The pressure transducer or differential pressure with a semiconductor strain gauge sensor is formed from the sensor body 8, the housing 8, the measurement system 6, its outlets 6 and the glass filler The sensor body 6 is metal. Inside the sensor body 1 there is a bore for a housing 8 with a measuring system 6. The space in which the measurement system 6 is is connected by the channel 8 to the space in which the medium to be measured is. In the opening of the sensor body 1 is inserted a cup-shaped casing 6 of metal material. A measuring system 6 formed from semiconductor strain gauges is mounted on the outer face of the cup-shaped housing. The electrical connections of the strain gauge measuring system 6 from the measured space are provided by outlets 6. The outlets 6 are wires of electrically conductive material. Leads £ go through! a glazing panel 4, by means of which the interior of the cup-shaped casing 4 is sealed. The cylindrical part of the sleeve 4 exceeds the glass panel 6 by a length which is at least equal to the thickness of the wall of the sleeve 6.

On the sensor body 6 there are po. The width of the collar 8 is equal to the width of the wall of the sleeve 8. The shoulder of the collar 8 lies flush with the face of the cylindrical portion of the sleeve 8. A weld 6 is formed between the collar 8 and the outer cylindrical portion of the sleeve 6. The weld 6 is formed by the application of high-power thermal energy, for example by a microplasma, an electron beam or a laser. The weld 6 provides a vacuum seal and a rigid fastening of the housing 6 in the sensor body 6. By controlling the thermal power of high power density, the collar material 8 and the sleeve 6 are melted in a limited area. Thermal energy does not interfere with the glass panel 6 or the sensitive measurement system 6.
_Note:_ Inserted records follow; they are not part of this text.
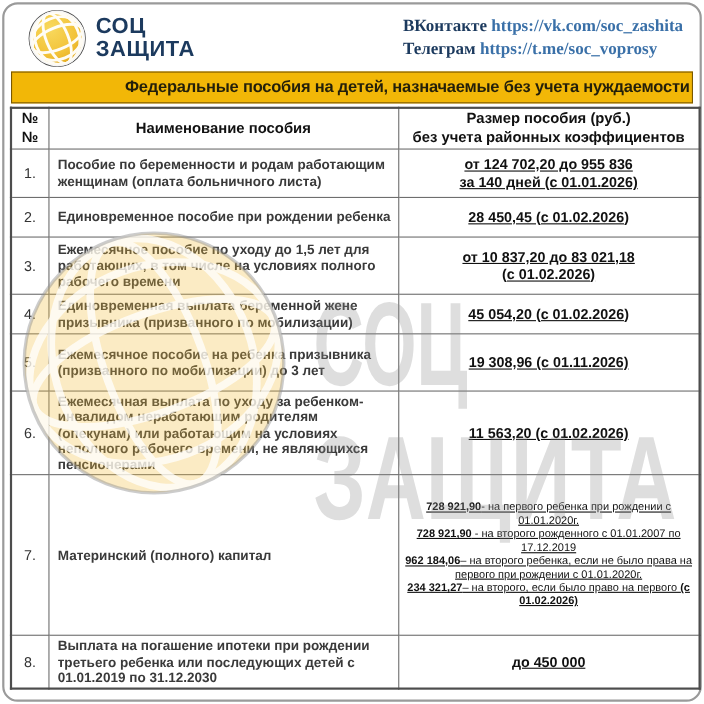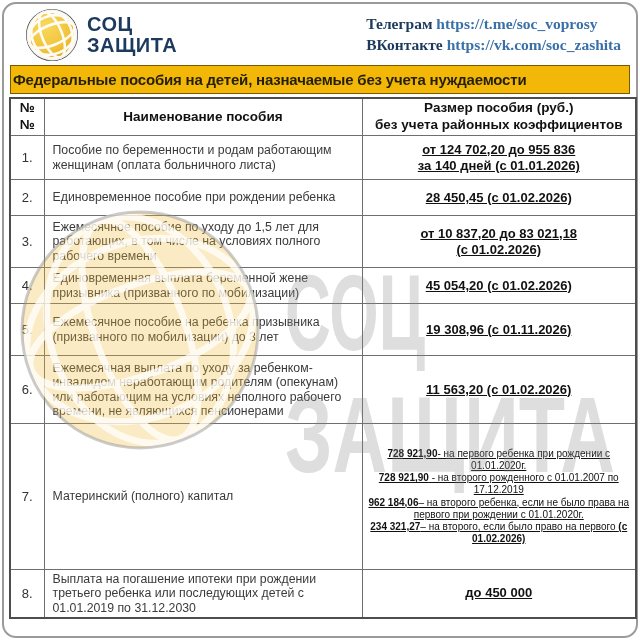--- a/index.html
+++ b/index.html
@@ -64,12 +64,12 @@
     </div>
     <div class="contacts">
       <div>
+        <span class="c-label">ВКонтакте</span>
+        <span class="c-link">https://vk.com/soc_zashita</span>
+      </div>
+      <div>
         <span class="c-label">Телеграм</span>
         <span class="c-link">https://t.me/soc_voprosy</span>
-      </div>
-      <div>
-        <span class="c-label">ВКонтакте</span>
-        <span class="c-link">https://vk.com/soc_zashita</span>
       </div>
     </div>
   </div>

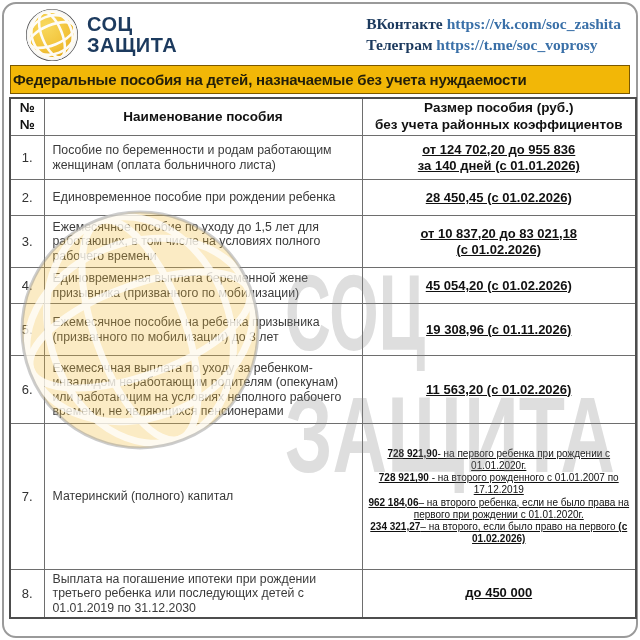--- a/index.html
+++ b/index.html
@@ -17,7 +17,7 @@
   .c-link{color:var(--link);}
   
   .banner{background:var(--accent);border:1px solid #7a5800;margin:2px 1px 3px 1px;
-          text-align:left;font-weight:bold;font-size:15px;line-height:1.42;
+          text-align:right;font-weight:bold;font-size:15px;line-height:1.42;
           color:#231f0a;padding:3px 2px;letter-spacing:-.2px;}
   
   table{border-collapse:collapse;table-layout:fixed;width:626px;margin:0 auto;

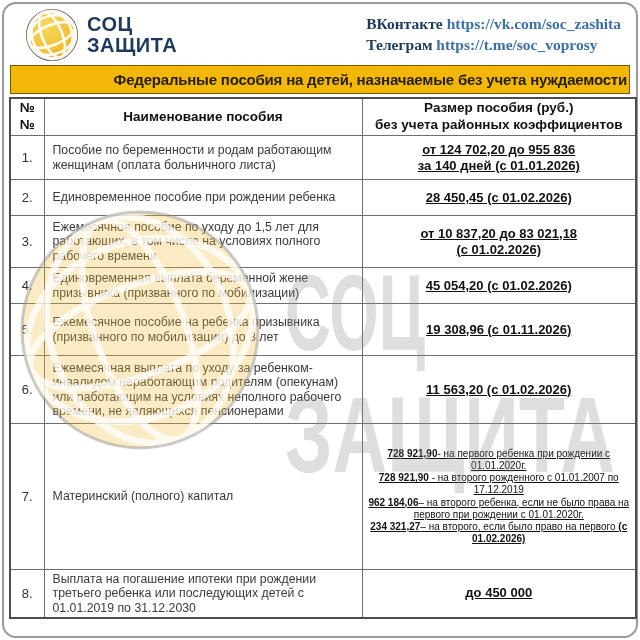--- a/index.html
+++ b/index.html
@@ -26,7 +26,7 @@
   col.c-num{width:34px;} col.c-name{width:318px;} col.c-val{width:274px;}
   thead th{height:37px;font-size:13.5px;line-height:1.25;text-align:center;color:#111;padding:1px 2px;}
   td.col-num{text-align:center;font-size:13px;color:#333;}
-  td.col-name{text-align:left;font-size:12.3px;line-height:1.16;color:#3a3a3a;padding:2px 4px 2px 8px;}
+  td.col-name{text-align:left;font-size:12.3px;line-height:1.16;color:#3a3a3a;padding:2px 4px 2px 8px;font-weight:bold;}
   td.col-val{text-align:center;font-size:13px;line-height:1.22;color:#111;padding:2px 5px;}
   .val-line{text-align:center;text-decoration:underline;}
   .b{font-weight:bold;}

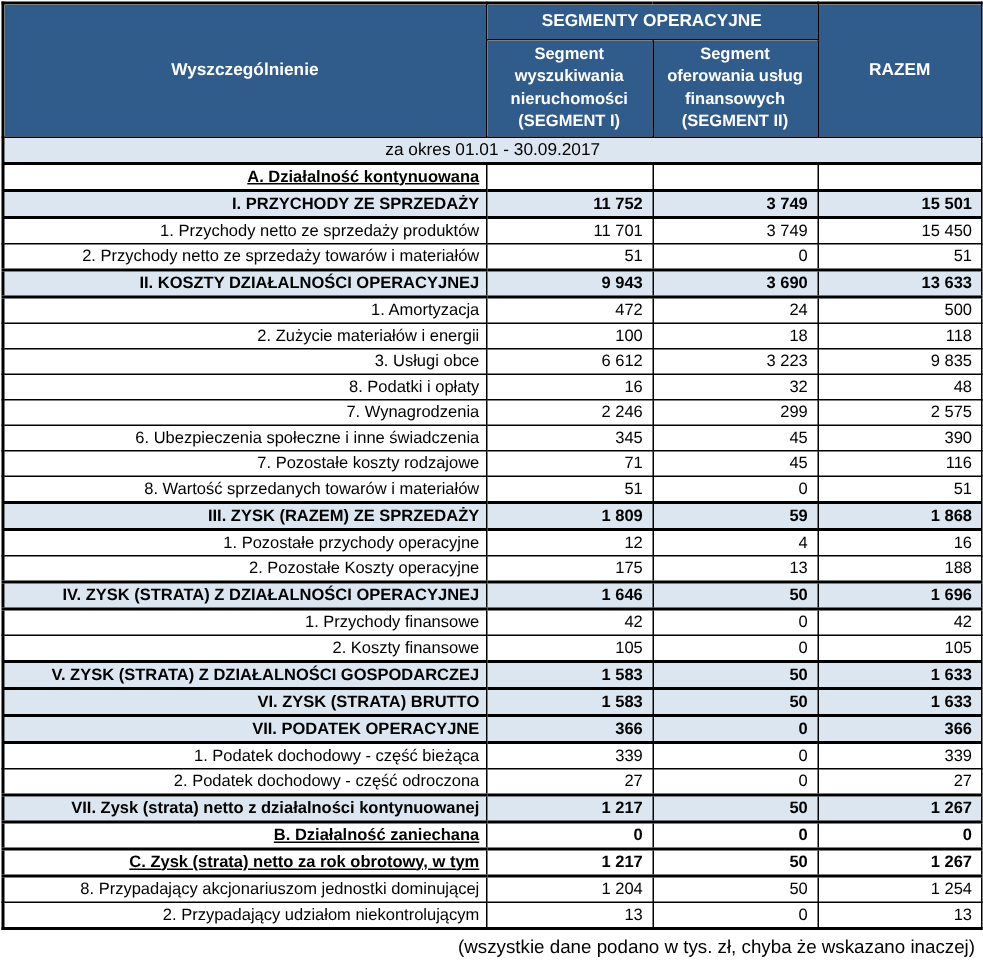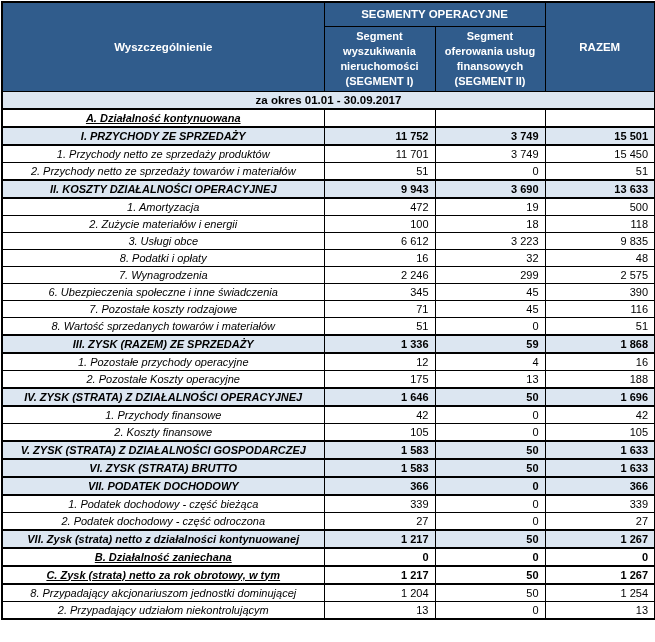--- a/index.html
+++ b/index.html
@@ -55,7 +55,7 @@
   }
   td.period {
     background: var(--shade-bg);
-    font-weight: 700;
+    font-weight: 400;
     text-align: center;
     height: 16px;
     border-bottom: 2px solid var(--border);

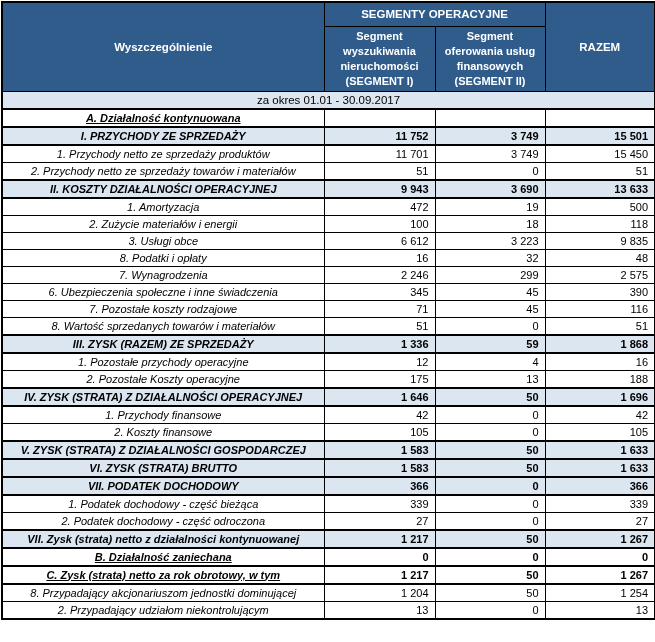--- a/index.html
+++ b/index.html
@@ -62,7 +62,7 @@
     font-size: 11.5px;
   }
   tbody td { height: 17px; background: #FFFFFF; }
-  td.lbl { text-align: center; font-style: italic; }
+  td.lbl { text-align: right; }
   td.num { text-align: right; padding-right: 6px; }
   tr.row-section td {
     background: var(--shade-bg);

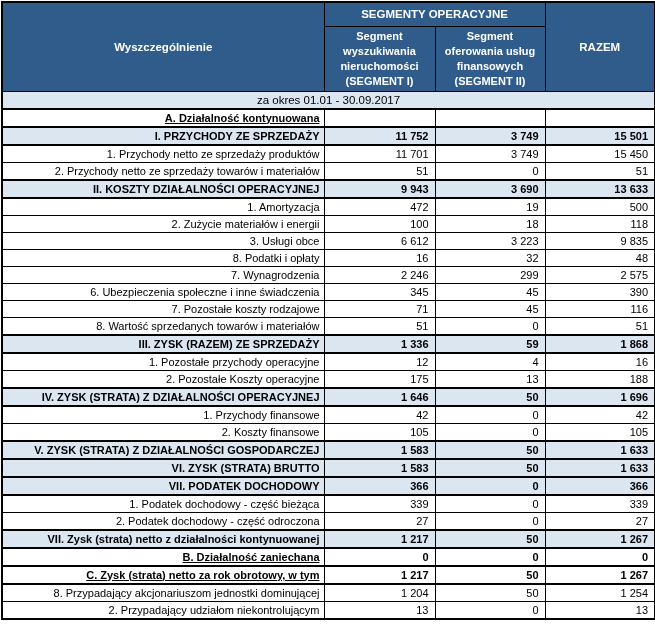--- a/index.html
+++ b/index.html
@@ -150,7 +150,7 @@
         <tr class="row-item">
           <td class="lbl">1. Amortyzacja</td>
           <td class="num">472</td>
-          <td class="num">19</td>
+          <td class="num">24</td>
           <td class="num">500</td>
         </tr>
         <tr class="row-item">

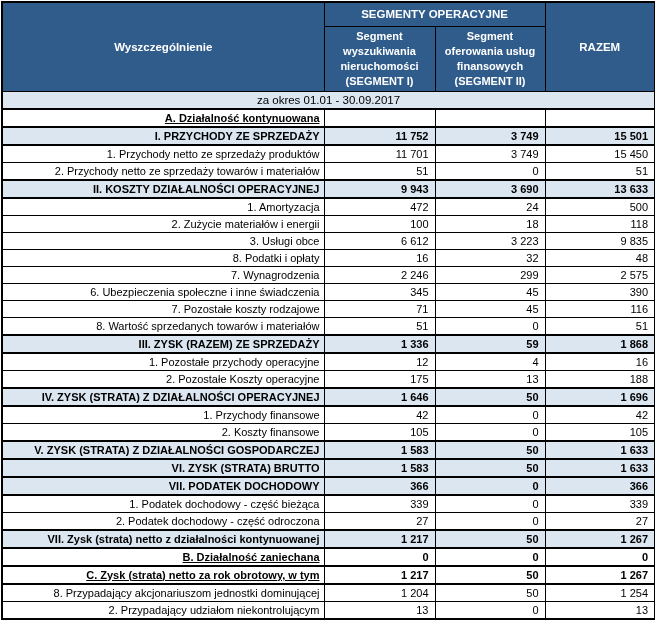--- a/index.html
+++ b/index.html
@@ -197,7 +197,7 @@
         </tr>
         <tr class="row-section">
           <td class="lbl">III. ZYSK (RAZEM) ZE SPRZEDAŻY</td>
-          <td class="num">1 336</td>
+          <td class="num">1 809</td>
           <td class="num">59</td>
           <td class="num">1 868</td>
         </tr>

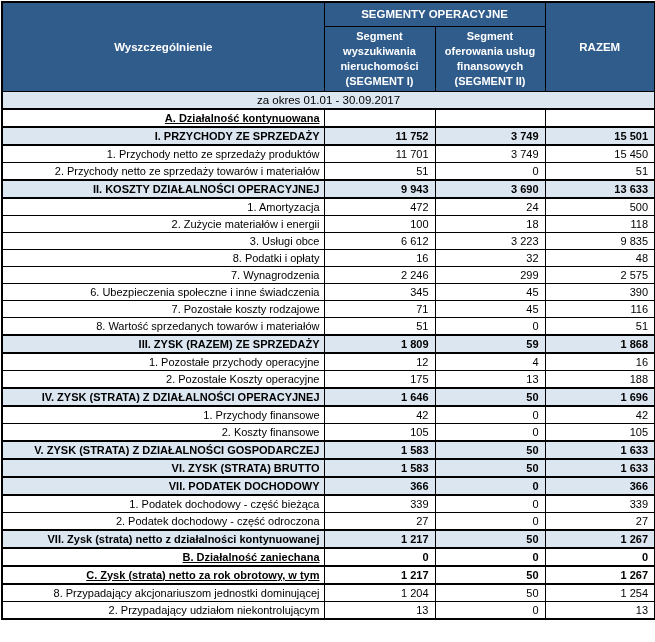--- a/index.html
+++ b/index.html
@@ -244,7 +244,7 @@
           <td class="num">1 633</td>
         </tr>
         <tr class="row-section">
-          <td class="lbl">VII. PODATEK DOCHODOWY</td>
+          <td class="lbl">VII. PODATEK OPERACYJNE</td>
           <td class="num">366</td>
           <td class="num">0</td>
           <td class="num">366</td>

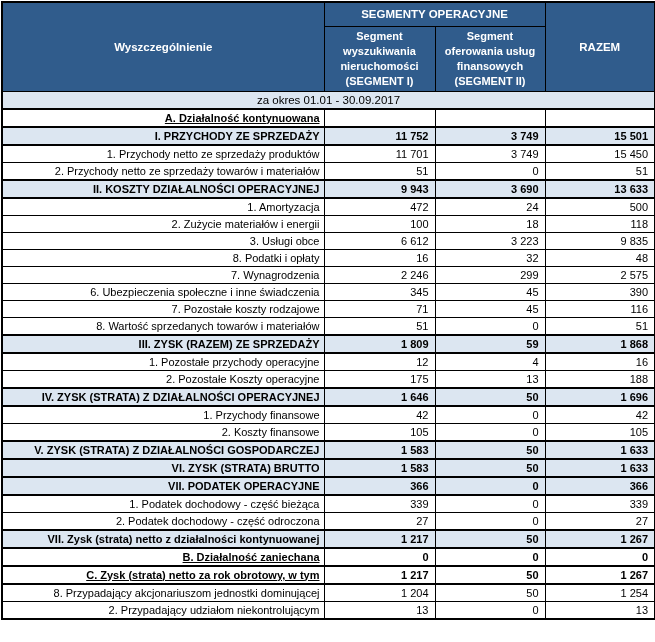--- a/index.html
+++ b/index.html
@@ -293,6 +293,7 @@
         </tr>
       </tbody>
   </table>
+  <div class="footnote">(wszystkie dane podano w tys. zł, chyba że wskazano inaczej)</div>
 </div>
 
 </body></html>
The invention is applicable to pressure and differential pressure transducers with a semiconductor strain gauge sensor in the power, food, chemical and engineering industries, and in medicine.

Claims (2)

A pressure or differential pressure sensor β by a semiconductor strain gauge sensor, the measuring system of which is mounted on the face of the housing inserted in the body opening, wherein the inner part of the housing is provided with a glass filling passing through the terminals of the measuring system; ) is extended on the opposite side of the measuring system (3) against the glass panel (5) by a length equal at least to the thickness of the casing wall (4), and on the body (1) is formed a collar (8). wherein a weld (6) is provided between the collar (8) and the outer cylindrical surface of the sleeve (4). 2. A method for attaching and sealing a pressure sensor according to claim 1, characterized in that the contact point between the pressure sensor body and the sensor housing is subjected to high power density heat energy, for example by a microplasma, electron beam or laser, thereby melting both materials locally. and forms a vacuum tight seal that secures and seals the sensor in the sensor body.